* WORK TO BE COMPLETED:
From the data below, retype exactly the lines starting with the one that contains "text: Quit ->" and ending with the one that contains "text: Cancer ->", both included.

PROVIDED DATA section start

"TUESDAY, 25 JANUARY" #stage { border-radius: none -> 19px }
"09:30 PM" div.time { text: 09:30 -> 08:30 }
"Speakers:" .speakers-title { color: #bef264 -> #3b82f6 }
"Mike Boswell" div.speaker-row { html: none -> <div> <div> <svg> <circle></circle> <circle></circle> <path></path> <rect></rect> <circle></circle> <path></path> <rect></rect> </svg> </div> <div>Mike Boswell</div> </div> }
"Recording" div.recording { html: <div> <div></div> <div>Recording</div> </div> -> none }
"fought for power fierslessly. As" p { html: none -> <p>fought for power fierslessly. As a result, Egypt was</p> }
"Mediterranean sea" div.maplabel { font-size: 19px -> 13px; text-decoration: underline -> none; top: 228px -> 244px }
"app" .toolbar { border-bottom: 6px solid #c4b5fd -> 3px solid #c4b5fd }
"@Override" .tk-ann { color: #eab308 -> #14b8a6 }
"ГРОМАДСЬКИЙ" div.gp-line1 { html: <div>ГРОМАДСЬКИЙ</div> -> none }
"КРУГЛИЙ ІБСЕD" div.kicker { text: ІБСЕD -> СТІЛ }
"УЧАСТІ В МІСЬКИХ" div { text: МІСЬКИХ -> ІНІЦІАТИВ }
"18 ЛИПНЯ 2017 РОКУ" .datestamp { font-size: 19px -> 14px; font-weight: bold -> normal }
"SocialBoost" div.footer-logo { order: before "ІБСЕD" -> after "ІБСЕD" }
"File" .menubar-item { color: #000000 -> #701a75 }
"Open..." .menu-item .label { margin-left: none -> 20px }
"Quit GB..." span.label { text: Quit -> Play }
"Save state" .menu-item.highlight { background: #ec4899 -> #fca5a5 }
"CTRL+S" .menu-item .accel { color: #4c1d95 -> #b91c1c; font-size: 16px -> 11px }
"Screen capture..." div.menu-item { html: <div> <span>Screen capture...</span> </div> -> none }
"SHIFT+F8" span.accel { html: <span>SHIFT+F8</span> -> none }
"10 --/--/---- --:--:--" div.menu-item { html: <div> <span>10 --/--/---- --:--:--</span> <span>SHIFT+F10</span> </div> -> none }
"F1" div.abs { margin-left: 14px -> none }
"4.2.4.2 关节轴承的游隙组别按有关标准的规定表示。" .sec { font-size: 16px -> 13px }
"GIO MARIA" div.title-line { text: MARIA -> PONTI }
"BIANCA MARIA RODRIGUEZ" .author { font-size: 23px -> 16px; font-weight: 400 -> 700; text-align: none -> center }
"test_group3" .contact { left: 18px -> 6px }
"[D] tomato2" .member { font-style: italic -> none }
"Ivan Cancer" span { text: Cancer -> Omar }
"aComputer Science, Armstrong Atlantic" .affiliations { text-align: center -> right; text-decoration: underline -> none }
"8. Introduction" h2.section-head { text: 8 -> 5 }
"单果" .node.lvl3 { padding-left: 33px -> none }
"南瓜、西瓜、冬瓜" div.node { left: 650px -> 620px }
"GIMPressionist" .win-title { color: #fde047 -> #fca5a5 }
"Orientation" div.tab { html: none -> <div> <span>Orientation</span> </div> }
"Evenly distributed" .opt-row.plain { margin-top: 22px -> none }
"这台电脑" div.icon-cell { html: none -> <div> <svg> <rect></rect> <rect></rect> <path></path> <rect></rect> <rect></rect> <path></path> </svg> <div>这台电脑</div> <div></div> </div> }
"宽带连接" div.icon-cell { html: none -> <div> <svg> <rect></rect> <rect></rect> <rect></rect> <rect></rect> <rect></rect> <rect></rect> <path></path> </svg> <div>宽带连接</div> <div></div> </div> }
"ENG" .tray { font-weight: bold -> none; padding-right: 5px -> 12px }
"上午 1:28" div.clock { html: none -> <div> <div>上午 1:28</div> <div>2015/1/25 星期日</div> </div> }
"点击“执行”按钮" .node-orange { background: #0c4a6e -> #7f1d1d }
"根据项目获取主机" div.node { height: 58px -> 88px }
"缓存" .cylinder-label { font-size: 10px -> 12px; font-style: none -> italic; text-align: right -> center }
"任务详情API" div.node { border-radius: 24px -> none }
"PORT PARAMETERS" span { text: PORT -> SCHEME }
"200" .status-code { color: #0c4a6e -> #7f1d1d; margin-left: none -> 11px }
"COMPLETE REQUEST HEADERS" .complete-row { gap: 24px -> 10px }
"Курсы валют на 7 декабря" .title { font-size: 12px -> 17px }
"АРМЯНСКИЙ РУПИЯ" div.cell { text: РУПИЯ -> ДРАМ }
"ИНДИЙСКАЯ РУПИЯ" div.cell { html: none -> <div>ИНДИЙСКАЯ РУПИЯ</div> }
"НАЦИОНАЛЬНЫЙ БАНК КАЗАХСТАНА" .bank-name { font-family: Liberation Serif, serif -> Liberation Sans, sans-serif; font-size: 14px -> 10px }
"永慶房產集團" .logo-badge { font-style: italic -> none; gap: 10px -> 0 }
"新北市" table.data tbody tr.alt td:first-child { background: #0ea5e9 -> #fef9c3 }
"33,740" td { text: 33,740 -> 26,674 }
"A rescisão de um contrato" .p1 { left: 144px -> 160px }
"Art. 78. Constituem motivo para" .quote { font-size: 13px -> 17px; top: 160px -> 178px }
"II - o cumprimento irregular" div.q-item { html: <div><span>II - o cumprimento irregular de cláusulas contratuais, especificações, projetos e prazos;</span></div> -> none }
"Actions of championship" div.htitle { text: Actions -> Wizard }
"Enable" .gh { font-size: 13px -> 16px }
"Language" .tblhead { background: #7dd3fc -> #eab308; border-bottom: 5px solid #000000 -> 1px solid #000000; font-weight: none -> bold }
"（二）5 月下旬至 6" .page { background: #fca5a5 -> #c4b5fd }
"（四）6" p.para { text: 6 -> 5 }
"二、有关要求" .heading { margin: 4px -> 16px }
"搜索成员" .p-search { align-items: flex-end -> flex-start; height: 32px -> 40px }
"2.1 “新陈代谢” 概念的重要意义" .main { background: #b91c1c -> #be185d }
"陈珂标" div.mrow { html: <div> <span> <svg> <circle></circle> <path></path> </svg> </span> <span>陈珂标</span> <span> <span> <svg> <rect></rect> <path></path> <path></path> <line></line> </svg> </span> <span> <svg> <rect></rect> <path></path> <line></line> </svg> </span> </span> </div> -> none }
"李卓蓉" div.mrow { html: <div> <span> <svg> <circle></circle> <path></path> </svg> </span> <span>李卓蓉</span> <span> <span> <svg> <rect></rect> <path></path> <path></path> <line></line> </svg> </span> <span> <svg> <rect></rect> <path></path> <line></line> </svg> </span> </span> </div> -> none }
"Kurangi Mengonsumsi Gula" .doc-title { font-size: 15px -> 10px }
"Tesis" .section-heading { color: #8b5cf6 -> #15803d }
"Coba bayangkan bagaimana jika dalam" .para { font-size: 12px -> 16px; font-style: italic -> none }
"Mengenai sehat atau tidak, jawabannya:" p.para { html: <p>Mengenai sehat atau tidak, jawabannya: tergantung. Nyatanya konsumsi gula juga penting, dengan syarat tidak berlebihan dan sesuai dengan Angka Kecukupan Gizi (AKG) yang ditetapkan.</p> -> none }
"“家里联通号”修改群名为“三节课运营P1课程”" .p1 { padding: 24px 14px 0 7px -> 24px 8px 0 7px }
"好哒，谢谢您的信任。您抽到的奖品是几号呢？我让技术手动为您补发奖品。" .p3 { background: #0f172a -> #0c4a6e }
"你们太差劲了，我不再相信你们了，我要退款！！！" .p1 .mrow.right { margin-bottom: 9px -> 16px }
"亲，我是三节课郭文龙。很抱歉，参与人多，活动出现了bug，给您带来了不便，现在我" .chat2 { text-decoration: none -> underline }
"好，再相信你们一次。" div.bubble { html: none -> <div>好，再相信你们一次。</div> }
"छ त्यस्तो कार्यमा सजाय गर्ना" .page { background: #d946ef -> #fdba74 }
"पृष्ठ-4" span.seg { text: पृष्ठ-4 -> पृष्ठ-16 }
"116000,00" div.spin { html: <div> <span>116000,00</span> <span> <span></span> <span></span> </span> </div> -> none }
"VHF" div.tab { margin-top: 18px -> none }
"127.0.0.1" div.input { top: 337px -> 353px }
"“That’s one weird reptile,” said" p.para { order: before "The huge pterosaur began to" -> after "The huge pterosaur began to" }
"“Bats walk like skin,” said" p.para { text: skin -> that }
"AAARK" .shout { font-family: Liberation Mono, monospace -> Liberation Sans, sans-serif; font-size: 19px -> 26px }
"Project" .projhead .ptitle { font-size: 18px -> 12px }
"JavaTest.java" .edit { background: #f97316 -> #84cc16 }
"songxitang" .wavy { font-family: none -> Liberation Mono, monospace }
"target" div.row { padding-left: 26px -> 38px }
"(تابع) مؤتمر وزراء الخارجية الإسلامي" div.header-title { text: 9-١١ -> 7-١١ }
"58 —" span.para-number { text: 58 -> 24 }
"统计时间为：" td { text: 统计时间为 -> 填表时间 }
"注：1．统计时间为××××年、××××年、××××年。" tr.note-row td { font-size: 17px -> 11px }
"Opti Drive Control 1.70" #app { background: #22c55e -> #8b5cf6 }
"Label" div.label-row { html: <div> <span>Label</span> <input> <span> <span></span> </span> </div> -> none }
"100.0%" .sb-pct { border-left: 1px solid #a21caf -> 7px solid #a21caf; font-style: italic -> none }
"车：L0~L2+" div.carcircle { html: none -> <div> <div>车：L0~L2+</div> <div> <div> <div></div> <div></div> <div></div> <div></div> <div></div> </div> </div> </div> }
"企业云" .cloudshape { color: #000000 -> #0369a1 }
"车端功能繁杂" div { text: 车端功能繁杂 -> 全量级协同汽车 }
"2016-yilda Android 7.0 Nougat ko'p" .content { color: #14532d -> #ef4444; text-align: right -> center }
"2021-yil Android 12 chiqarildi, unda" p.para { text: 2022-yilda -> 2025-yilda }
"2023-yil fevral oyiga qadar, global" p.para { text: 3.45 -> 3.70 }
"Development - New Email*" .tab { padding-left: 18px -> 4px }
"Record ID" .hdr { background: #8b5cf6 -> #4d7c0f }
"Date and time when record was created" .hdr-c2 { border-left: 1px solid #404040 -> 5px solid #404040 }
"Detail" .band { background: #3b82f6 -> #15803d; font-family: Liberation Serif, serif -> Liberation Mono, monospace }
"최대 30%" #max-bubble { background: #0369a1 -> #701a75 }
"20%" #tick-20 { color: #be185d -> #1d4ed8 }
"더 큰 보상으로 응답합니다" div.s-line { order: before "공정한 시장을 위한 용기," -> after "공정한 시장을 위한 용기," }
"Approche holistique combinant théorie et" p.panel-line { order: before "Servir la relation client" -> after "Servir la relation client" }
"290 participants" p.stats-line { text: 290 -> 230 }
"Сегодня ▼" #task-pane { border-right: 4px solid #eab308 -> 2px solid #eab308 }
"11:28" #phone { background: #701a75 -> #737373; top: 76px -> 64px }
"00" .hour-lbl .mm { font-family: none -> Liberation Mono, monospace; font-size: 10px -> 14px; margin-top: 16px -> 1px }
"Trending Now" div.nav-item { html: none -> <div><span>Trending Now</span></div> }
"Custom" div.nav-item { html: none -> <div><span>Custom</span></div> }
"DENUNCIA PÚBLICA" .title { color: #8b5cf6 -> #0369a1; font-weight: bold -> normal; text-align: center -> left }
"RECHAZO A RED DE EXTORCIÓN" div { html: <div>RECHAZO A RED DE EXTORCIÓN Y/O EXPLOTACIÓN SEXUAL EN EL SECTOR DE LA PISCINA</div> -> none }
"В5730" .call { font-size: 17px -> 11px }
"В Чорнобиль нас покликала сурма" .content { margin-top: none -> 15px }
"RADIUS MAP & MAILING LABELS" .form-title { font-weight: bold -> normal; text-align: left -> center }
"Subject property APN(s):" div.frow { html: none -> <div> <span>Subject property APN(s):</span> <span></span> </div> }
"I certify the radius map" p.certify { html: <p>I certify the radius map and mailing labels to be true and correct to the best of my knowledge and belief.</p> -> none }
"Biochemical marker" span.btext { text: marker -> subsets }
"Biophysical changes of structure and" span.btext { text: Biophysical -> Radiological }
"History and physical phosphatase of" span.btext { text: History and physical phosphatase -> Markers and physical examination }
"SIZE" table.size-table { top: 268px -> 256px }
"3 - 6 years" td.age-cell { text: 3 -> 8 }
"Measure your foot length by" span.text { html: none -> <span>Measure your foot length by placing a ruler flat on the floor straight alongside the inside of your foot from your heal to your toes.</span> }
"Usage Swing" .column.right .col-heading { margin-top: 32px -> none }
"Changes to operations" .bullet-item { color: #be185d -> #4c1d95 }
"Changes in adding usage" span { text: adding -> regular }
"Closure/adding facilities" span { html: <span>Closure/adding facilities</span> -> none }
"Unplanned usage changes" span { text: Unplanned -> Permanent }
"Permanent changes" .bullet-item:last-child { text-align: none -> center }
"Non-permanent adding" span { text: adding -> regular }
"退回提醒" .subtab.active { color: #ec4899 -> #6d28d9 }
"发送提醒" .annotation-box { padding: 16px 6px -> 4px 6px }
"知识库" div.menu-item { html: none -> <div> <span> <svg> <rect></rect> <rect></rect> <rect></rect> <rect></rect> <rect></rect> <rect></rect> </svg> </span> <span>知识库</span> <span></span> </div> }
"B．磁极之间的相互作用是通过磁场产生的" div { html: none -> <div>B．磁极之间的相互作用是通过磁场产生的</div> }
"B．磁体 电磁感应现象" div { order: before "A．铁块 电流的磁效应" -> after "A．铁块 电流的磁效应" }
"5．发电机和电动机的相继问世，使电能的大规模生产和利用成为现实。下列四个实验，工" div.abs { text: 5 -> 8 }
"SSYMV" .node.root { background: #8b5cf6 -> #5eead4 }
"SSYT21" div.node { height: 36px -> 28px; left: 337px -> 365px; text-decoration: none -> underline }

PROVIDED DATA section end

* OUTPUT:
"Quit GB..." span.label { text: Quit -> Play }
"Save state" .menu-item.highlight { background: #ec4899 -> #fca5a5 }
"CTRL+S" .menu-item .accel { color: #4c1d95 -> #b91c1c; font-size: 16px -> 11px }
"Screen capture..." div.menu-item { html: <div> <span>Screen capture...</span> </div> -> none }
"SHIFT+F8" span.accel { html: <span>SHIFT+F8</span> -> none }
"10 --/--/---- --:--:--" div.menu-item { html: <div> <span>10 --/--/---- --:--:--</span> <span>SHIFT+F10</span> </div> -> none }
"F1" div.abs { margin-left: 14px -> none }
"4.2.4.2 关节轴承的游隙组别按有关标准的规定表示。" .sec { font-size: 16px -> 13px }
"GIO MARIA" div.title-line { text: MARIA -> PONTI }
"BIANCA MARIA RODRIGUEZ" .author { font-size: 23px -> 16px; font-weight: 400 -> 700; text-align: none -> center }
"test_group3" .contact { left: 18px -> 6px }
"[D] tomato2" .member { font-style: italic -> none }
"Ivan Cancer" span { text: Cancer -> Omar }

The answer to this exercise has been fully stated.